— Я считаю, что лучше вообще не закупаться.
— Вы не любите Рождество?
Кики задумалась.
— Нет, я бы так не сказала. Но я утратила чувство Рождества. Я любила Рождество во Флориде — оно там теплое, но дело не в этом. Просто мой отец был священником, и благодаря ему этот праздник был полон смысла. Не то чтобы даже религиозного: для отца Рождество означало надежду на лучшее. Так он его понимал. В те времена Рождество служило напоминанием о наших возможностях. Теперь это только раздача подарков.
— А вы подарки не любите?
— Нет, я устала от вещей.
— И все-таки вы в моем списке, — игриво сказала Карлин и, обернувшись, помахала Кики белым блокнотиком. Затем, уже серьезнее, она добавила:
— Мне бы хотелось подарить вам что-нибудь, в знак благодарности. Я вела довольно одинокую жизнь. Но появились вы, составили мне компанию. Несмотря на то, что сейчас со мной не так уж и весело.
— Не говорите чепухи. С вами приятно общаться, я хотела бы видеть вас чаще. Немедленно вычеркните меня!
Но имя Кики в списке осталось, хотя никакой подарок напротив него не значился. Они побродили по огромному, холодному торговому центру и нашли кое - какую одежду для Виктории и Майкла. Карлин бьгла нервным, бестолковым покупателем, который по двадцать минут ощупывает прекрасную вещь и уходит без нее, а затем в спешке покупает три невзрачных. Она постоянно твердила о выгодных покупках и бережливости, что слегка угнетало Кики, тем более с деньгами у Кипсов было все в порядке. Монти, однако, она хотела купить «что-то особенное», и они решились на пеший марш - бросок длиной в три заснеженных квартала, чтобы добраться до более изысканного и камерного бутика, где, по мнению Карлин, должна была продаваться подходящая трость с резной ручкой.
— Какие у вас планы на Рождество? — спросила Кики, когда они лавировали между людьми на Ньюбери Стрит. — Куда поедете? В Англию?
— Обычно мы проводим Рождество в деревне. У нас чудесный дом в местечке Айден. Это неподалеку от Уинчелси Бич[68]. Знаете?
Кики не знала.
— Это прекраснейшее место на земле. Но в нынешнем году мы останемся в Америке. Майкл уже здесь, он пробудет до третьего января. Скорей бы его увидеть! Друзья предоставили нам дом в Амхерсте — как раз рядом с местом, где жила Эмили Дикинсон. Вам бы он понравился — замечательный дом, я там была. Он такой просторный, хотя наш айденский все равно уютнее. Но главное, там потрясающая коллекция живописи. Три Эдварда Хоппера, два Сингера Сарджента и Миро![69] Кики ахнула и хлопнула в ладоши.
— Боже, я обожаю Хоппера! Невероятно! Я просто немею перед его картинами. Представляю, каково иметь его у себя дома. Я вам так завидую. Хотела бы я их увидеть. Это фантастика!

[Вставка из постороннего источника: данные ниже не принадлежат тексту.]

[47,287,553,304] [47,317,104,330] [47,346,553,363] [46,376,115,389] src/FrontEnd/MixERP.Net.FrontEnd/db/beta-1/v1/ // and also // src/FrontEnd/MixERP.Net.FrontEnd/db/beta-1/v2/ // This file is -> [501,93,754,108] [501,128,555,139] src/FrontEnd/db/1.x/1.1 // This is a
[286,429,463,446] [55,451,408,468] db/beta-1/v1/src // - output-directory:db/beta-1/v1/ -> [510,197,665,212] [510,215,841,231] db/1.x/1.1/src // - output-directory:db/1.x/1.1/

— Как раз сегодня мы получили ключи. Жду не дождусь, когда мы туда поедем. Но сначала Монти и дети должны вернуться домой. — Последнее, произнесенное в задумчивости слово, по видимому, натолкнуло Карлин на другую мысль. — Как дела дома, Кики? Я много думала о вас. Переживала, как вы.
Кики приобняла подругу одной рукой.
— Не стоит беспокоиться, Карлин, честное слово. Все в порядке. Жизнь идет своим чередом. Хотя, конечно, Рождество не самая легкая пора в нашем доме, — прощебетала она, ловко меняя тему. — Говард не выносит этот праздник.

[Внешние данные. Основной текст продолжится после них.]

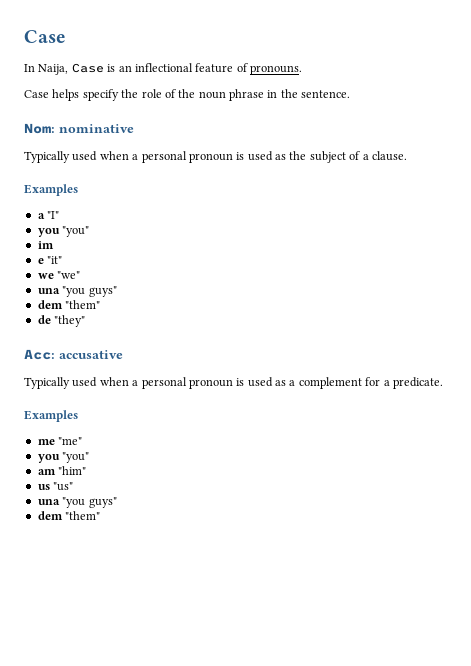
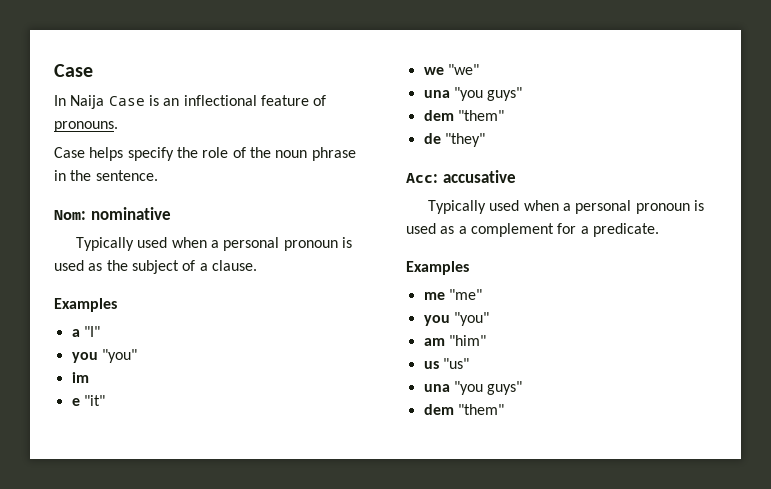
[38,64,69,75] Naija, -> [70,95,105,109] Naija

— Говард… ну и ну. Он столько всего не выносит. Живопись, моего мужа…
Кики открыла рот, чтобы как-то парировать этот выпад. Карлин потрепала ее по руке.
— Я просто дразню вас, и только. Стало быть, кроме прочего он ненавидит Рождество. Поскольку он не христианин.
— Ну, мы все не христиане, — твердо сказала Кики, не желая вводить Карлин в заблуждение. — Но у Говарда это пункт. Он не хочет праздновать Рождество у себя дома. Раньше дети расстраивались, теперь привыкли, тем более что мы восполняем им эту утрату другими способами. Но никаких яичных коктейлей и порхающих ангелочков в доме быть не должно.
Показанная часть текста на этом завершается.